OS Landranger Sheet: 94      

Map Reference:  NZ702044

Aspect: West

Altitude: 320m

Approach: 15 minutes

Mini Guide: Camp Hill Mini Guide (PDF)

 

Camp Hill Main Area                                                           Photo: Steve Crowe

 

History

The first reported climbs were made by Dave Purvis and party during 1959. Purvis climbed Original Route and Scoop Edge, he also made a determined but unsuccessful attempted on what was later to become the classic Cling Wrap. The rocks were re-discovered by Chris Woodall and Stewart Patterson in 1976 but their exploits were not recorded.  In 1979 a strong team including Nick Dixon, Dave Paul and Kelvin Neal focused their efforts on developing the crag. The team added Waves Within, Cling Wrap, Ace of Winds, Tempest and several other fine routes. News of “Crag X” reached the ears of Paul Ingham and Tony Marr who visited the crag a few days later repeating all the existing routes and then added Mad Axeman and Flakey Wall. Despite the crag's popularity no further new climbs were reported for another thirteen years until Steve Finlay solved the superb but difficult Direct Finish to Cling Wrap.  Finally, a number of short climbs/easy boulder problems have been claimed on the small buttresses that adjoin the main crag, on and off over the years. These have finally been recorded in detail, as ever the first ascents may well have been preceded!

 

Situation and Character 

This small outcrop of good quality and generally clean sandstone lies at the head of Danby Dale above Botton village. The rocks enjoy any sun from late morning until sunset making it an ideal venue for a summer evening. The crag can also be conveniently combined with a morning visit to the nearby east facing Clemitts crag. This should provide sufficient good climbs to satisfy most parties for a full day.

 

Access and Approaches

From Castleton drive south along Blakey Ridge for 4 miles until a left turn signposted to Rosedale Abbey can be taken. Follow this flat high moorland road for ¾ mile and take the next possible left. Continue for half a mile until al lay by appears on the right. This is marked as Wolf Pit on the OS Map and is large enough for 4 cars. Park here and follow the bridleway north west and the escarpment will soon come into view overlooking Botton Hall.

 

It should be noted that the Landowner has been granted a 5 year ban on dogs due to ground nesting birds.

 

The Climbs

The climbs are described from left to right.

 

NORTH AREA

North Buttress
The buttress is to the left (north) of the prominent overhanging block. The problems are described from left to right.

Photo: Steve Crowe


1. Pheasant Days   Font 2+
Mantelshelf the left side of the buttress.
Steve Crowe c1998


2. Grouse Crack   4m  
Font 2+
Wide awkward crack.
Graham Uney summer 1997

 

3. Far Away   4m   Font 3+   **
Just right of the awkward crack.
Graham Uney summer 1997


4
. Philleas Fogg   4m   Font 7a   ***

A few hundred meters left (looking in) of the main crag lies a cluster of walls and arêtes. This problem takes the centre of the main clean high wall from an obvious sit start on low pockets. A Grade or so easier from standing.

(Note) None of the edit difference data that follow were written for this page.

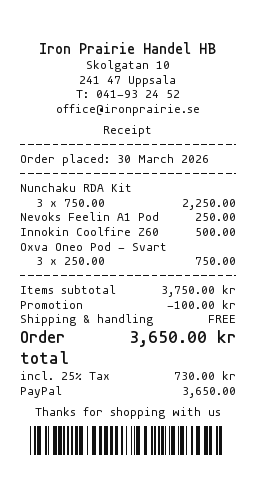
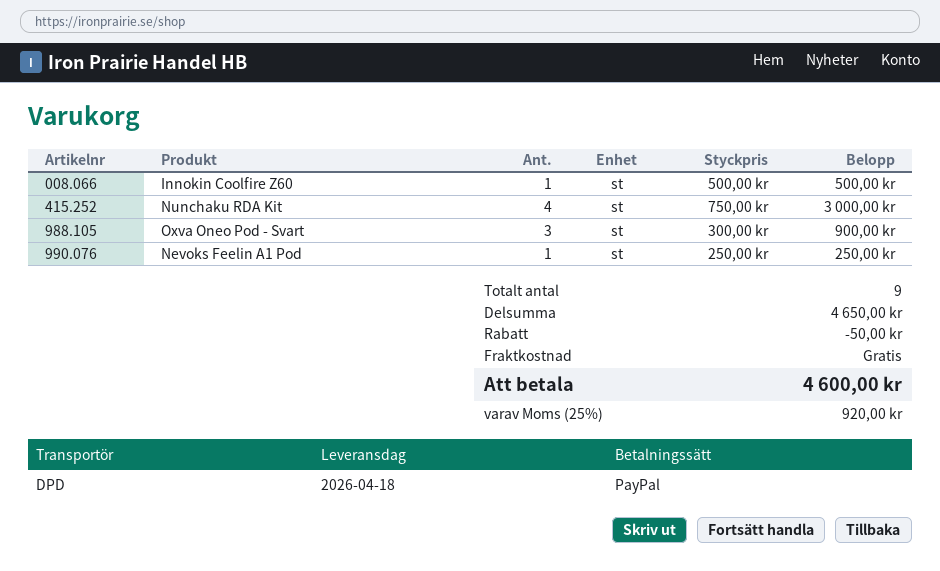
Nunchaku RDA Kit: 3 x 750.00 = 2250.00 -> 4 x 750.00 = 3000.00
Oxva Oneo Pod - Svart: 3 x 250.00 = 750.00 -> 3 x 300.00 = 900.00
subtotal: 3750.00 -> 4650.00
discount: 100.00 -> 50.00
tax: 25% = 730.00 -> 25% = 920.00
total: 3650.00 -> 4600.00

Steve Ramsden 10th May 2010

Karin climbing Philleas Fogg                                                   Photo: Steve Crowe

 

 

5. Passepartout   4m   Font 6a   **
Start at the lowest point, left of the block. Climb the arête using large pockets to finish by green streak. Jug.

Steve Crowe c1998

Steve climbing Passepartout                                                Photo: Karin Magog

 


6. Best Years   3m   Font 2 (VD)
The slabby side of the arête.
Graham Uney summer 1997


7. South Face  
Font 4
Pockets to thin crack.

Steve Crowe c1998


Just to the right is another wall...

8. Northern Uproar   3m  
Font 2+
The left side of the short wall.

Graham Uney summer 1997


9. Rib Tickler   3m   Font 3
The groovy scoop just to the right.

Graham Uney summer 1997

 

Overhanging Buttress
The prominent overhanging block is disappointing on closer inspection. It can however be climbed on the north side at 4c.

 

 

10. The Grand North Face   Font 3+

The north face of the Overhanging Buttress.


Jack Sledge Buttress
A large buttress with a big overhang above a slab.

11. Bilberry Cracks   5m   HS 4b *
The left arête passing a large ledge.
Graham Uney summer 1997


12. Soft Scoop   5m   HS 4b
Pass the ledge via scoop and groove above.
Graham Uney summer 1997


13. Jack Sledge   5m   S 4a
Climb cracks to the right.

Graham Uney summer 1997


14. Another Nose Job   3m   S 4a *
Climb the uphill nose. Wacky!

Graham Uney summer 1997


Across the Jack Sledge bridle path to the south is a small buttress.

15. Jump Start  4m   HS 4a
Climb the centre of the buttress via a groove.

Graham Uney summer 1997


16. Flat Battery   4m   MS
Just right of Jump Start.

Graham Uney summer 1997

 
Walk south along the moor edge for about 300m (3 minutes) leads to the main concentration of climbing.
 

MAIN AREA

The main crag comprises three main buttresses with a smaller buttress, Far Right Buttress, situated about 15m to the right of the main rocks. The Left-hand and Main Buttress is separated by a 1m wide descent gully/chimney.

 

Left-Hand Buttress

The Left-hand buttress has an obvious flake running up the centre, this is the line of Cling Wrap. The first route tackles the left edge.

Photo (C) Steve Crowe 

 

17. Original Route   6m   S   *

The clean north wall of the buttress offers good padding after either the usual start on the left or a harder and better start to the right.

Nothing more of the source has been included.